Mediamente, circa 750mila statunitensi si recano ogni anno in Giappone, mentre le persone che dagli Stati Uniti viaggiano verso la Polonia sono circa 350mila. Le città giapponesi maggiormente coinvolte dall’epidemia sono Tokyo e Osaka, tra le mete più visitate soprattutto per lavoro dagli Stati Uniti.
In Giappone le oscillazioni nei casi annuali di rosolia sono in parte dovuti alle politiche per le vaccinazioni seguite nei decenni scorsi. Nel 1976 le autorità sanitarie giapponesi resero obbligatoria la vaccinazione di tutte le bambine in età scolare. Nel 1989 si decise di passare alla vaccinazione sia delle femmine sia dei maschi nei primi anni di vita. Il vaccino era in quel caso anche per il morbillo e la parotite. Ci furono problemi con i componenti per la parotite e si passò a un sistema di vaccinazione per ogni singola malattia, più complicato e difficile da tenere sotto controllo.
Si stima che in Giappone buona parte degli individui sopra i 50 anni abbia avuto la rosolia da piccolo e sia quindi immune, quindi il gruppo più esposto riguarda la popolazione più giovane.
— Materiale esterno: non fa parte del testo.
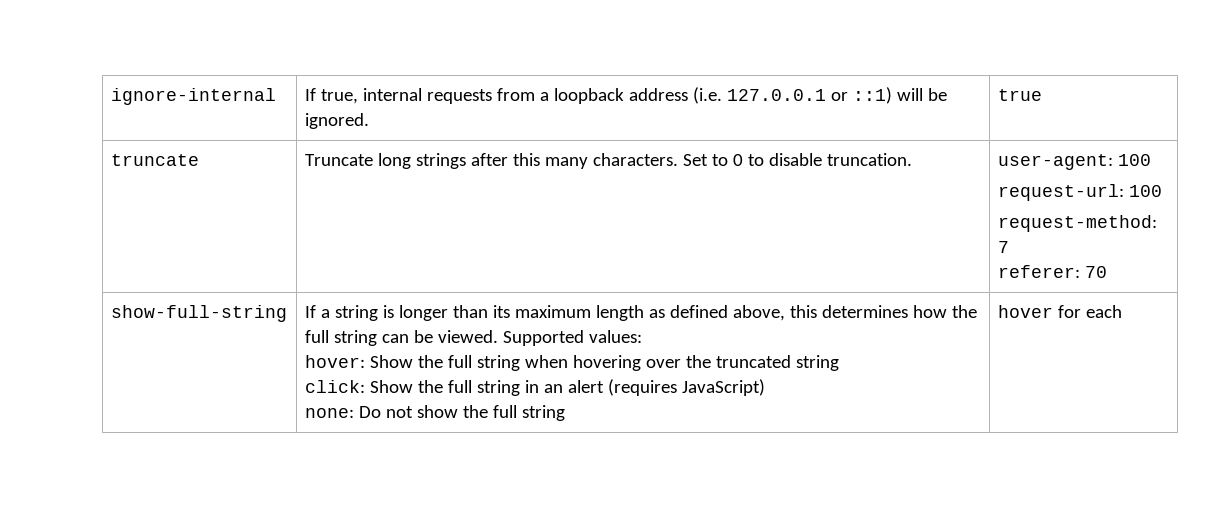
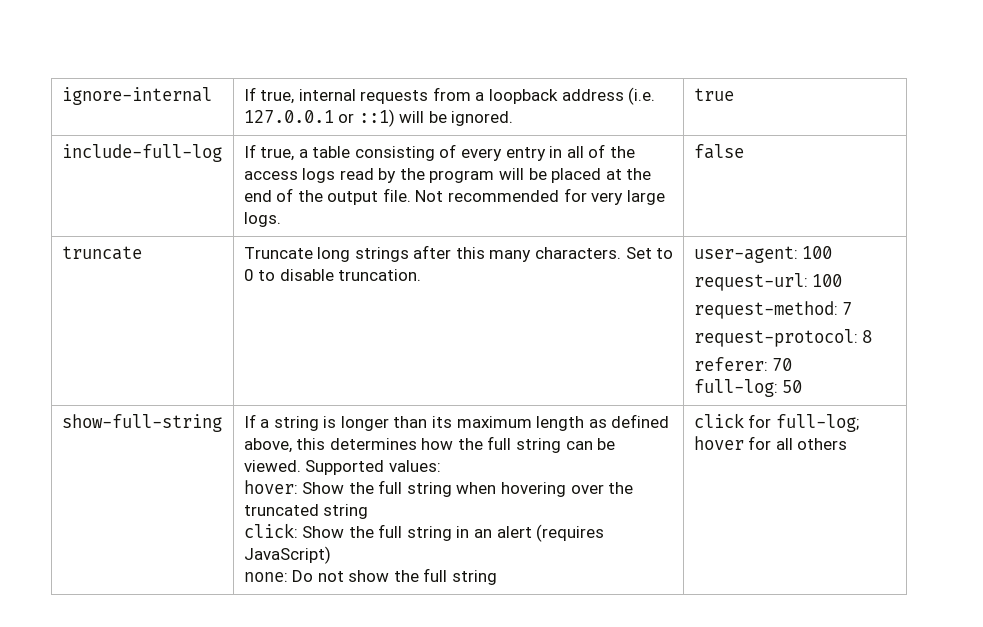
+ include-full-log | If true, a table consisting of every entry in all of the access logs read by the program will be placed at the end of the output file. Not recommended for very large logs. | false
  truncate | Truncate long strings after this many characters. Set to 0 to disable truncation. | user-agent: 100
  request-url: 100
  request-method: 7
+ request-protocol: 8
  referer: 70
+ full-log: 50
- hover for each
+ click for full-log; hover for all others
In questi mesi sono stati registrati cinque casi certi di nascite con malformazioni a causa della rosolia, contratta da donne incinte. Il ministero della Salute giapponese non ha però ritenuto necessario avviare una campagna di vaccinazione su larga scala, che del resto sarebbe difficile e molto costosa da gestire. Diverse amministrazioni locali sovvenzionano comunque la vaccinazione su base volontaria.
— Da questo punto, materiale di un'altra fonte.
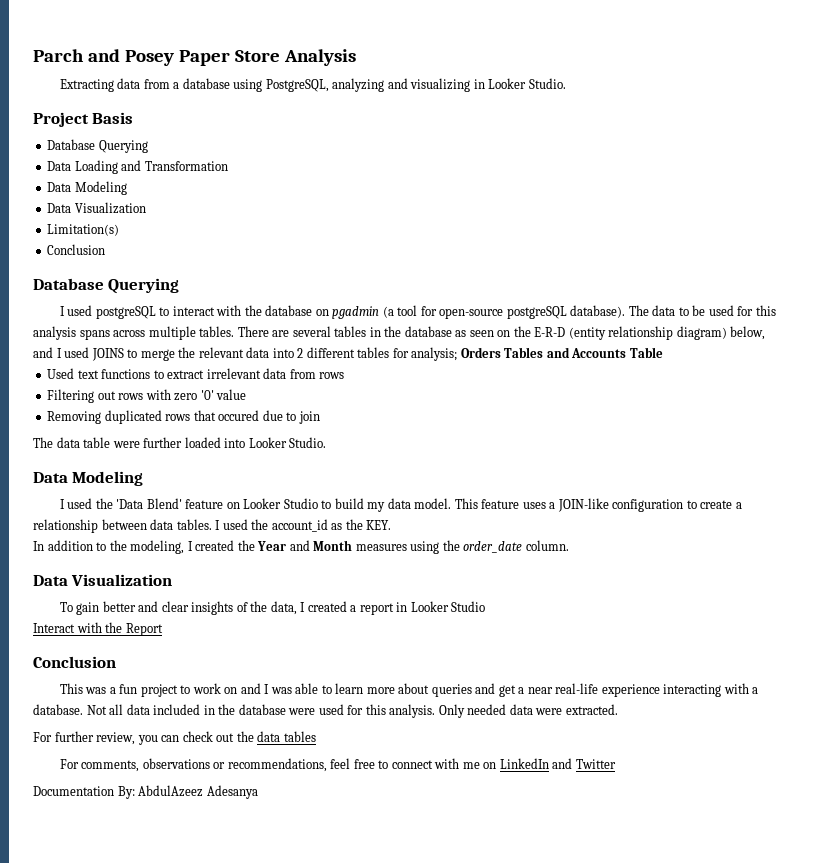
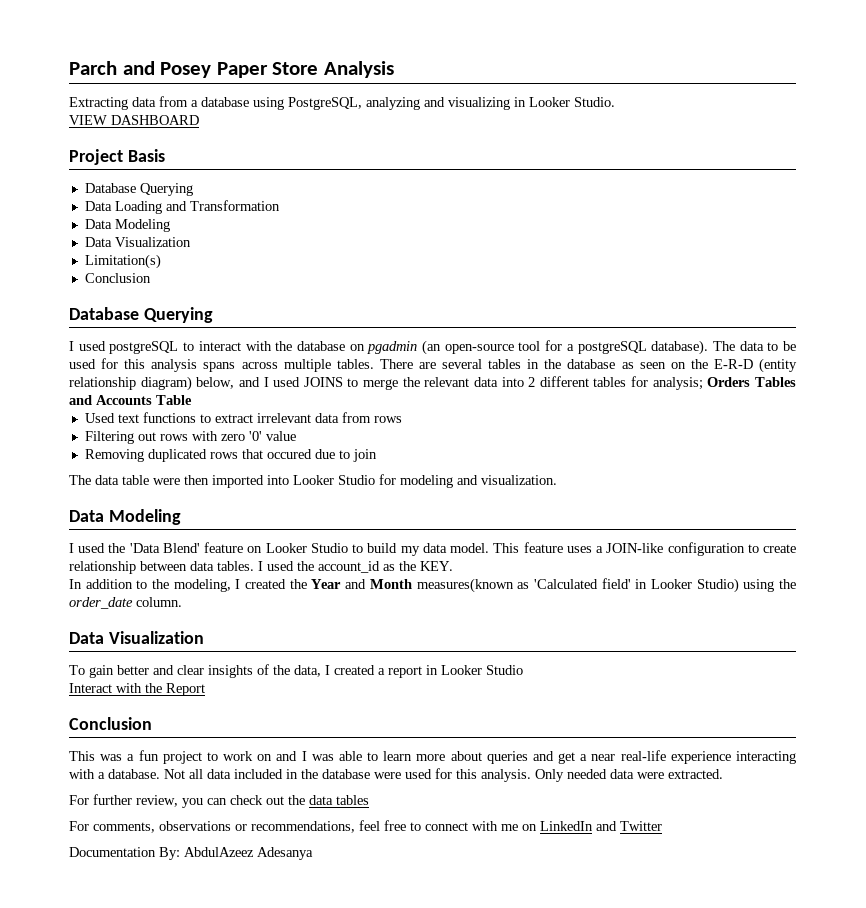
+ VIEW DASHBOARD
- I used postgreSQL to interact with the database on pgadmin (a tool for open-source postgreSQL database).
+ I used postgreSQL to interact with the database on pgadmin (an open-source tool for a postgreSQL database).
- The data table were further loaded into Looker Studio.
+ The data table were then imported into Looker Studio for modeling and visualization.
- This feature uses a JOIN-like configuration to create a relationship between data tables.
+ This feature uses a JOIN-like configuration to create relationship between data tables.
- In addition to the modeling, I created the Year and Month measures using the order_date column.
+ In addition to the modeling, I created the Year and Month measures(known as 'Calculated field' in Looker Studio) using the order_date column.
Il numero crescente di casi di rosolia è tenuto sotto controllo anche dall’Organizzazione Mondiale della Sanità (OMS), che vuole evitare che si verifichino contagi su larga scala soprattutto tra gli individui adulti. Per questo motivo fa da tempo pressioni nei confronti dei singoli stati affinché adottino programmi uniformi di vaccinazione contro la rosolia, insieme con campagne di immunizzazione dal morbillo. Questa malattia può rivelarsi particolarmente pericolosa nei bambini: durante l’ultima grande epidemia italiana, quella del 2002, su circa 40mila bambini malati di morbillo ci sono stati oltre 600 ricoveri in ospedale, diversi casi di encefalite e 6 morti. La vaccinazione, di solito tra il 12esimo e il 15esimo mese di età, con un richiamo tra i 5 e i 6 anni, garantisce l’immunità tutta la vita.